▶ **Record excerpts**
════════════════

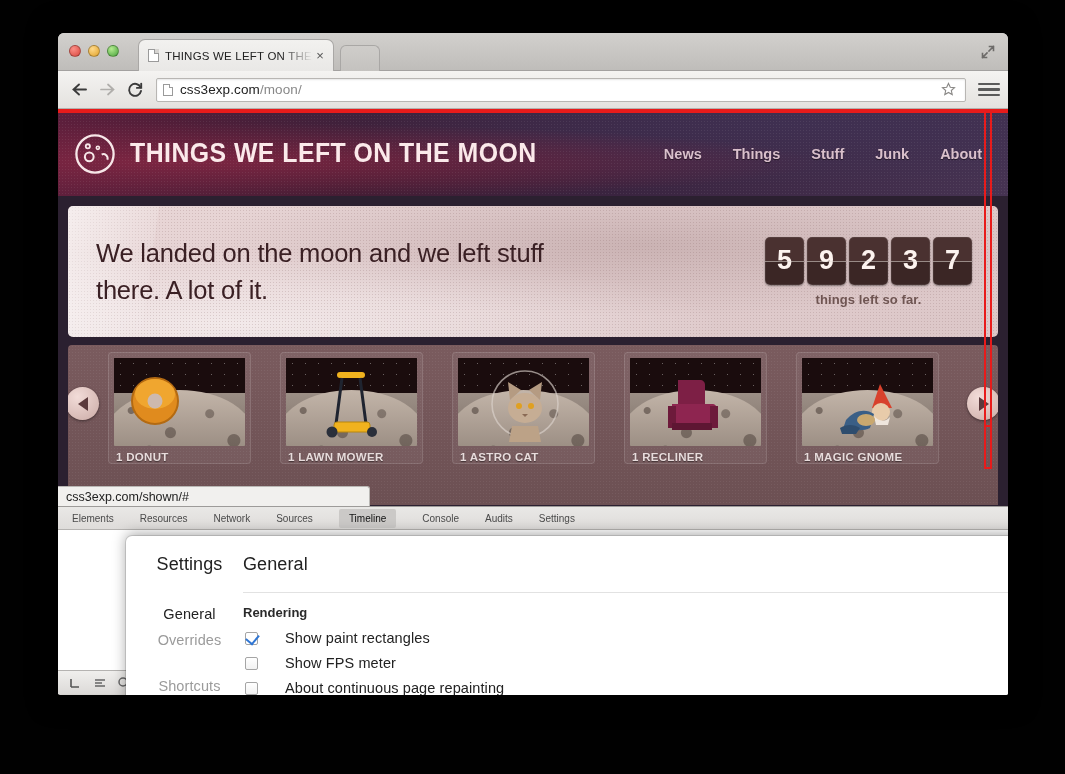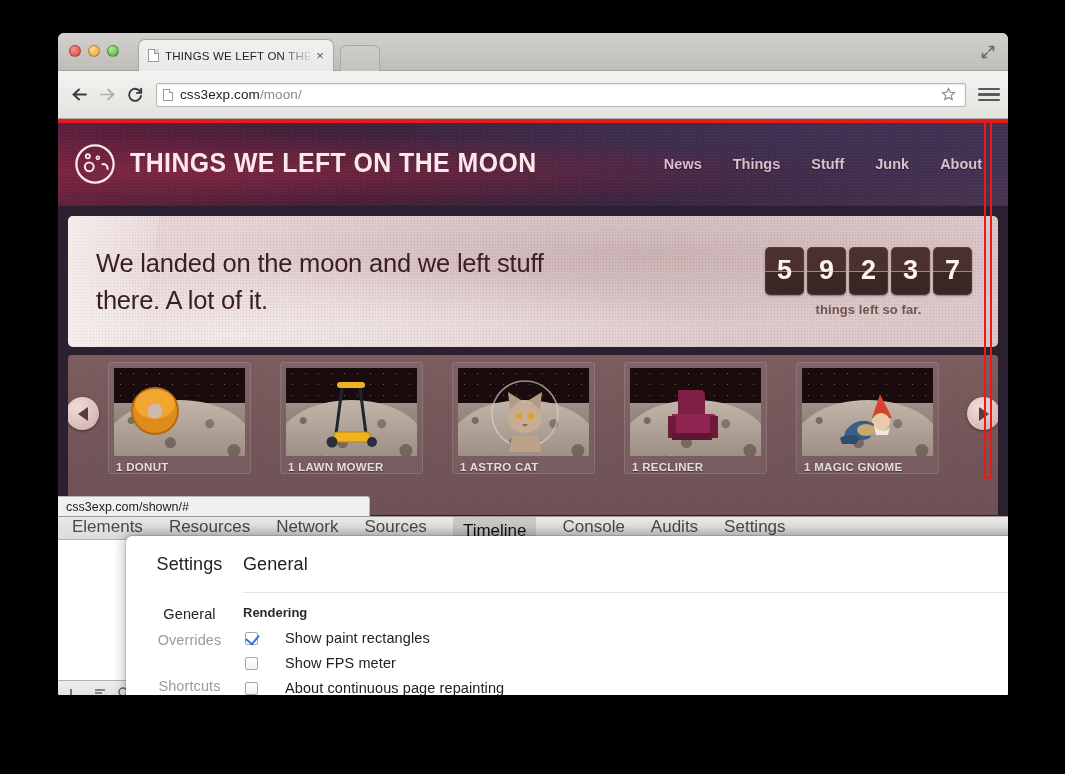--- a/index.html
+++ b/index.html
@@ -89,7 +89,7 @@
 
   
   #toolbar {
-    height:48px;
+    height:38px;
     background:linear-gradient(#f4f3f1,#e4e2df);
     border-bottom:1px solid #b3b1ae;
     display:flex; align-items:center;

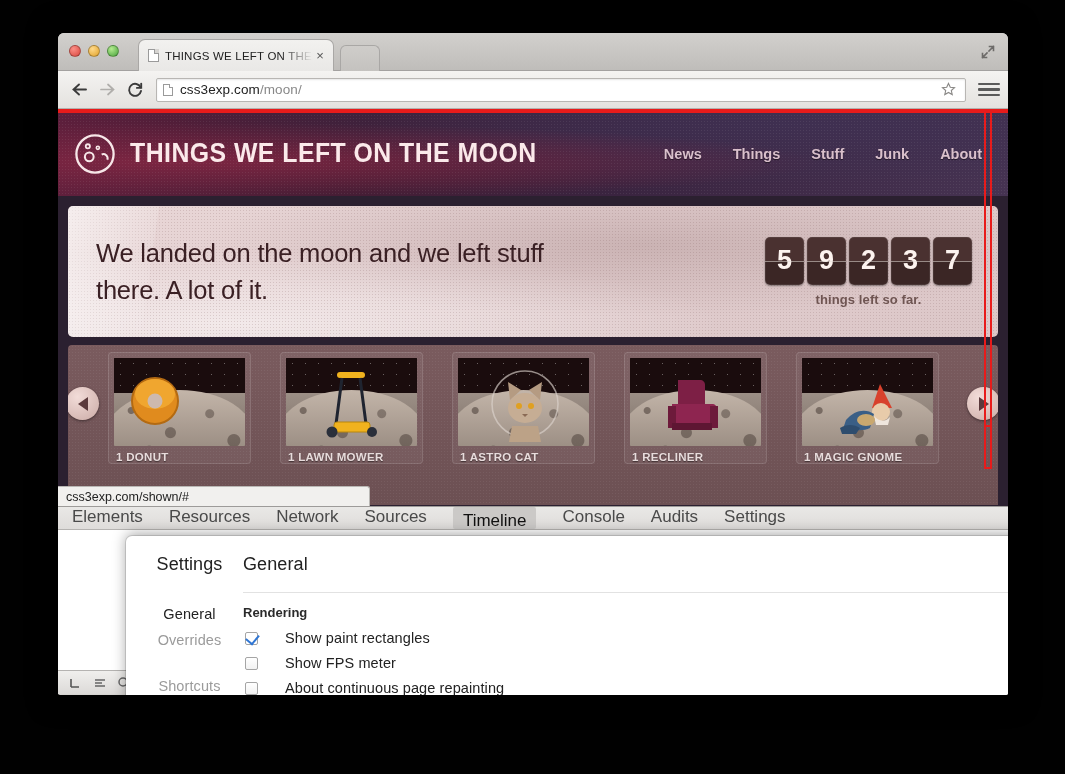--- a/index.html
+++ b/index.html
@@ -324,9 +324,9 @@
     height:23px;
     background:linear-gradient(#e9e8e6,#dedcda);
     border-bottom:1px solid #b5b3b1;
-    display:flex; 
+    display:flex; align-items:center;
     padding-left:14px; gap:26px;
-    font-size:17px; color:#4a4a4a;
+    font-size:10px; color:#4a4a4a;
   }
   #dt-tabs .dt-tab.active {
     background:#cbc9c7; padding:4px 10px; border-radius:2px; color:#111;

════════════════

▶ **The problem**
Your task is to copy every line in the entries that holds the string "align".

▶ **Exercise output**
     display:flex; align-items:center;
+    display:flex; align-items:center;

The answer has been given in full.